Open ./tests_benchmarks/sortingAlgorithmsList.php and copy-paste
  'TSODLULS_sort_radix8_count__short__mark2' => array(
    'name' => 'TSODLULS_sort_radix8_count__short__mark2',
    'function' => 'TSODLULS_sort_radix8_count__short__mark2',
    'celltype' => 'short',
    'size' => 'direct',
    'comparison' => false,
    'stable' => true,
  ),
just below, renaming as usual:
  'TSODLULS_sort_radix8_count__short__MyMark' => array(//Here it must be a unique key
    'name' => 'TSODLULS_sort_radix8_count__short__MyMark',//You can put anything here as long as you recognize your algorithm
    'function' => 'TSODLULS_sort_radix8_count__short__MyMark',//Spell it correctly
    'celltype' => 'short',//it works on short cells, there are direct, short and long cells
    'size' => 'direct',//the number of bytes of the primitive datatypes will be added as a parameter to the function call
    'comparison' => false,//no comparison function will be added as a parameter to the function call
    'stable' => true,//this algorithm is a stable one, information only (no feature related yet)
  ),

4°)Fourth step
Ready to test and benchmark your algorithm?
Let's go!
a)Test
Open a terminal and cd in ./tests_benchmarks/test_custom/
Run the command
  php generateCustomTest.php
and choose your algorithm.
b)Benchmark
Open a terminal and cd in ./tests_benchmarks/benchmark_custom/
Run the command
  php generateCustomBenchmark.php
and choose your algorithm and its competitor.
You can select 'y' when asked if you want to use macraffs.

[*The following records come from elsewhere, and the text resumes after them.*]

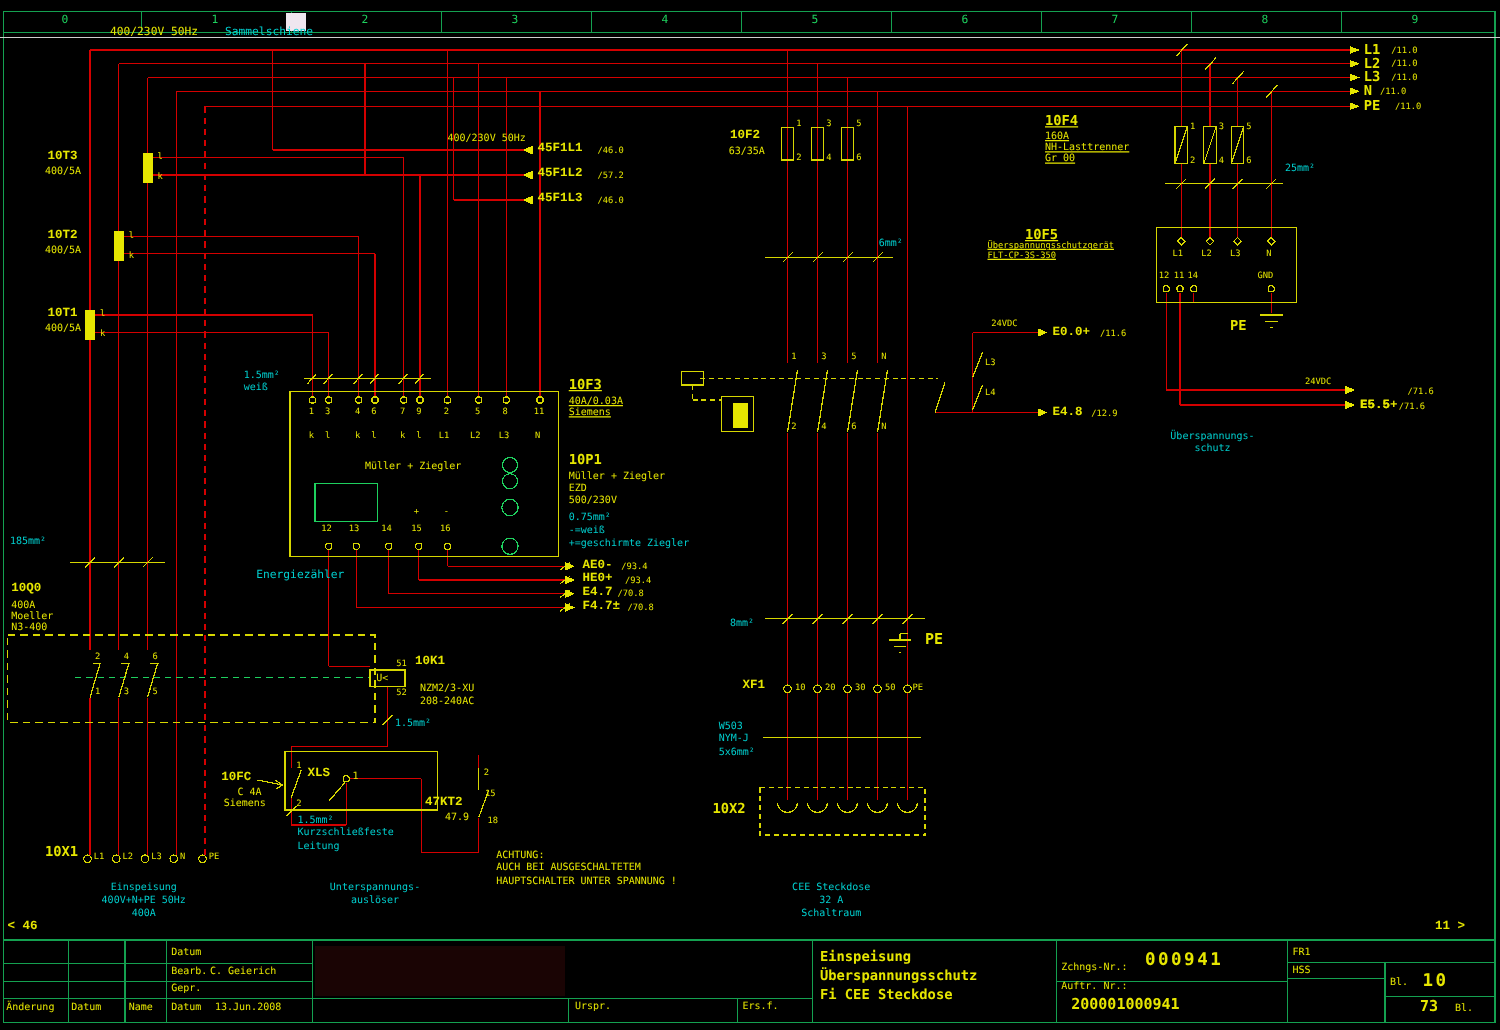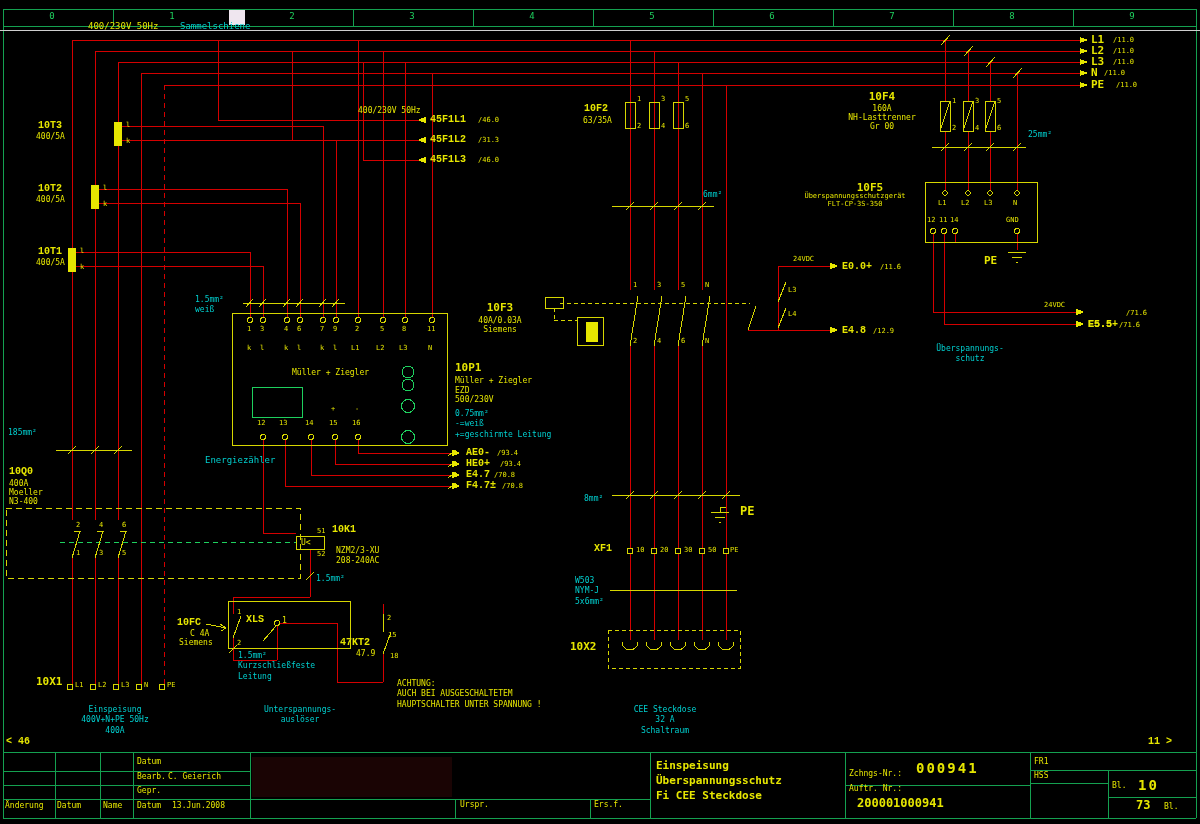--- a/index.html
+++ b/index.html
@@ -18,7 +18,7 @@
   .s12{font-size:12px;font-weight:bold;}
   .s14{font-size:14px;font-weight:bold;letter-spacing:2px;}
   .ctr{text-align:center;}
-  .r{text-align:center;}
+  .r{text-align:left;text-decoration:underline;}
 </style>
 </head>
 <body>

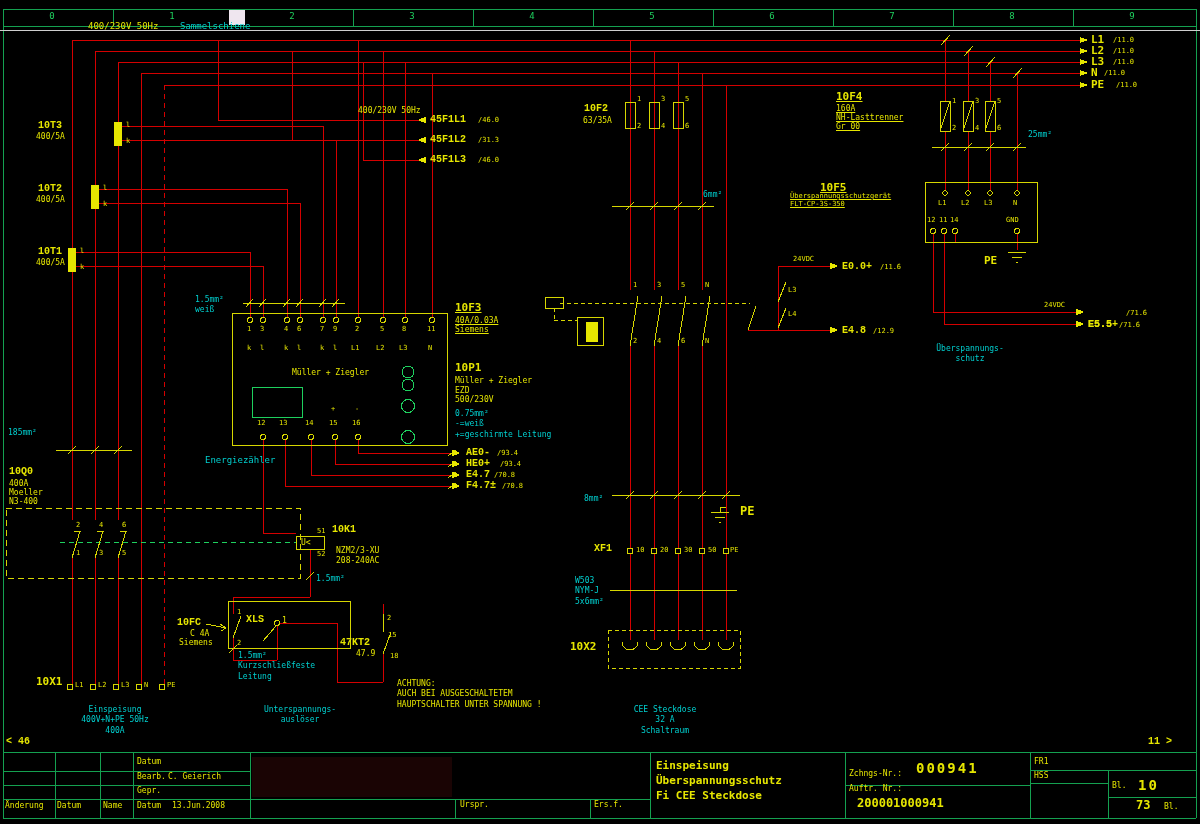--- a/index.html
+++ b/index.html
@@ -189,7 +189,7 @@
 <div class="L y s10" style="left:430px;top:113px">45F1L1</div>
 <div class="L y s7" style="left:478px;top:116px">/46.0</div>
 <div class="L y s10" style="left:430px;top:133px">45F1L2</div>
-<div class="L y s7" style="left:478px;top:136px">/31.3</div>
+<div class="L y s7" style="left:478px;top:136px">/57.2</div>
 <div class="L y s10" style="left:430px;top:153px">45F1L3</div>
 <div class="L y s7" style="left:478px;top:156px">/46.0</div>
 

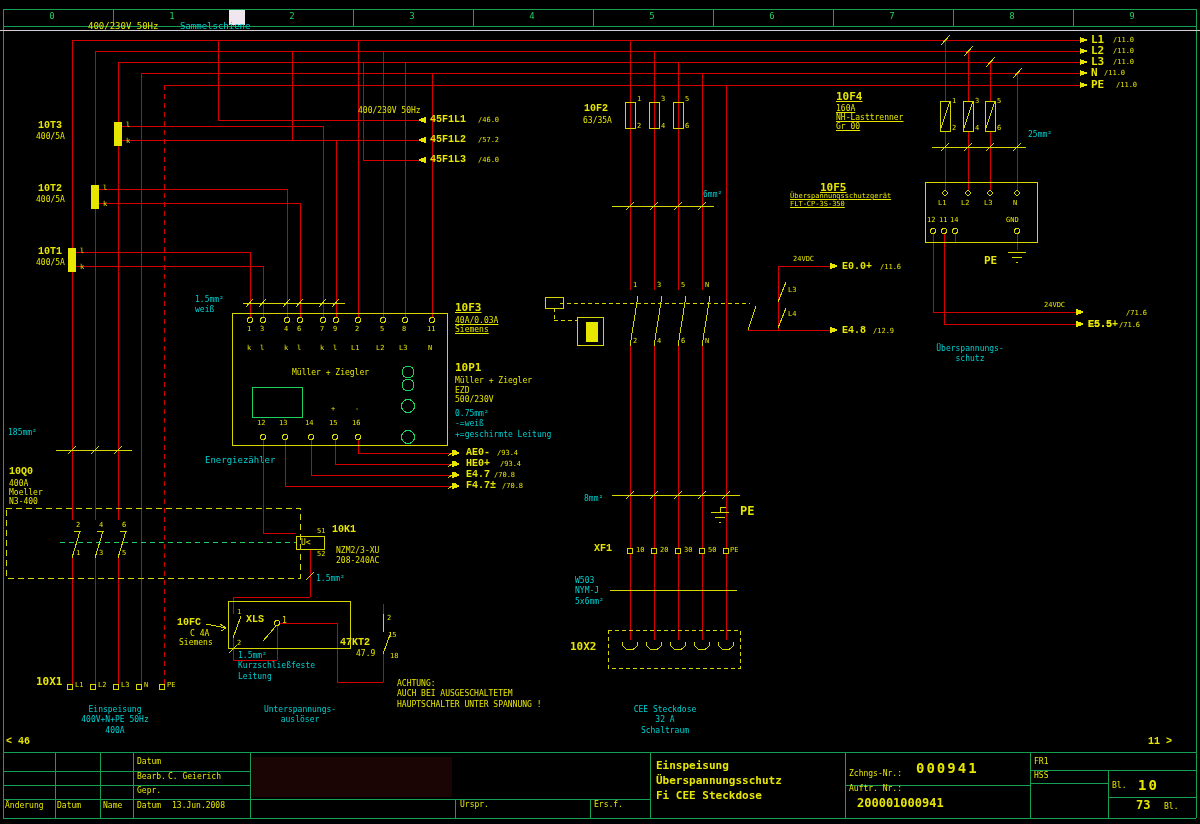--- a/index.html
+++ b/index.html
@@ -305,7 +305,7 @@
 <div class="L y s8" style="left:455px;top:395px">500/230V</div>
 <div class="L c s8" style="left:455px;top:409px">0.75mm²
 -=weiß
-+=geschirmte Leitung</div>
++=geschirmte Ziegler</div>
 <div class="L y s10" style="left:466px;top:446px">AE0-</div>
 <div class="L y s7" style="left:497px;top:449px">/93.4</div>
 <div class="L y s10" style="left:466px;top:457px">HE0+</div>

Et voilà ! Happy hacking :)

PS: If you use the custom benchmark, you will notice that when two algorithms are close,
the second algorithm you choose is slightly faster (except for some range with int8 test).
This is probably because of cache memory.
That's what we noticed on our laptop but your mileage may vary.
Anyway we suggest you launch the custom benchmark twice
(choosing the two algorithms in both orders).